ScientistOne: 証拠連鎖による人間水準の自律的研究に向けて

要旨

自律型研究エージェントは競争力のある解決策と専門的な論文原稿を生成するが、その出力には表面的な評価では検出不可能な検証可能性の欠陥（捏造された引用、再現不可能なスコア、実装と乖離した手法の記述）が含まれている。我々は3つの貢献によりこれに対処する。第一に、エビデンス連鎖（Chain-of-Evidence, CoE）——各主張がその根拠ソースまで追跡可能であることを要求する検証可能性フレームワーク。第二に、ScientistOne——文献レビュー、解決策の発見、論文執筆にわたって、構築上エビデンス連鎖を維持するエンドツーエンドの自律型研究システム。第三に、CoE監査（CoE Audit）——スコア検証、仕様違反、参考文献検証、手法・コード整合性の4つの整合性チェックをすべてのシステムに一律に適用する事後監査。5つのシステムと5つの最先端研究タスクにわたる75本の論文において、すべてのベースラインが少なくとも1つの体系的な障害モードを示す：捏造された参考文献の割合は21％に達し、スコア検証の合格率はわずか42％、手法・コード整合性は20％から80％の範囲である。ScientistOneは捏造された参考文献ゼロ（0/337）、完璧なスコア検証（12/12）、最も高い手法・コード整合性（14/15）を達成し、5つのタスクすべてにおいて人間専門家の性能に匹敵またはそれを上回る。さらにScientistOneは、医用画像、細粒度認識、3D知覚、言語モデリングにわたる6つの追加タスクに一般化し、Parameter Golfで最先端を達成し、ベースラインが完全に失敗するMLE-Benchタスクで金メダルを獲得する。

English

Autonomous research agents produce competitive solutions and professional-looking manuscripts, yet their outputs contain verifiability failures undetectable by surface-level evaluation: fabricated citations, unreproducible scores, and method descriptions that diverge from the implementation.
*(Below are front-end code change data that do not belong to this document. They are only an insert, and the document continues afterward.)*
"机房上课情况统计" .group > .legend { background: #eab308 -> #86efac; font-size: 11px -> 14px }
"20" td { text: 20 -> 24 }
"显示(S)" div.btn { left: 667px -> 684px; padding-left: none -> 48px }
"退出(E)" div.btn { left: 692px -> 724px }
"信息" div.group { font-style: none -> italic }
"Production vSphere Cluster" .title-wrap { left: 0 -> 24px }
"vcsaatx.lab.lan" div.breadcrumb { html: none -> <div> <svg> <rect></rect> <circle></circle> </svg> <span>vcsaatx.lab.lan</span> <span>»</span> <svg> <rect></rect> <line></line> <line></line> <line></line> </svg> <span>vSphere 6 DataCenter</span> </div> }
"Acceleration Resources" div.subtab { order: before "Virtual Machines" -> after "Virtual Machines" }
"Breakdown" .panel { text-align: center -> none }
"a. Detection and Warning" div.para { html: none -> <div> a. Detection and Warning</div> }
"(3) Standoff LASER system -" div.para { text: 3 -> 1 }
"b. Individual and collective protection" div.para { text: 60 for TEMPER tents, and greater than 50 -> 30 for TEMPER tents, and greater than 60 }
We address this through three contributions. First, Chain-of-Evidence (CoE), a verifiability framework requiring every claim to be traceable to its evidence source. Second, ScientistOne, an end-to-end autonomous research system that maintains evidence chains by construction throughout literature review, solution discovery, and paper writing. Third, CoE Audit, a post-hoc audit whose four integrity checks -- score verification, specification violation, reference verification, and method-code alignment -- apply uniformly to all systems. Across 75 papers spanning five systems and five frontier research tasks, every baseline exhibits at least one systematic failure mode: hallucinated reference rates reach 21%, score verification passes in as few as 42% of papers, and method-code alignment ranges from 20% to 80%. ScientistOne achieves zero hallucinated references (0/337), perfect score verification (12/12), and the highest method-code alignment (14/15), while matching or exceeding human expert performance on all five tasks. ScientistOne further generalizes to six additional tasks spanning medical imaging, fine-grained recognition, 3D perception, and language modeling, achieving state-of-the-art on Parameter Golf and gold medals on MLE-Bench tasks where baselines fail entirely.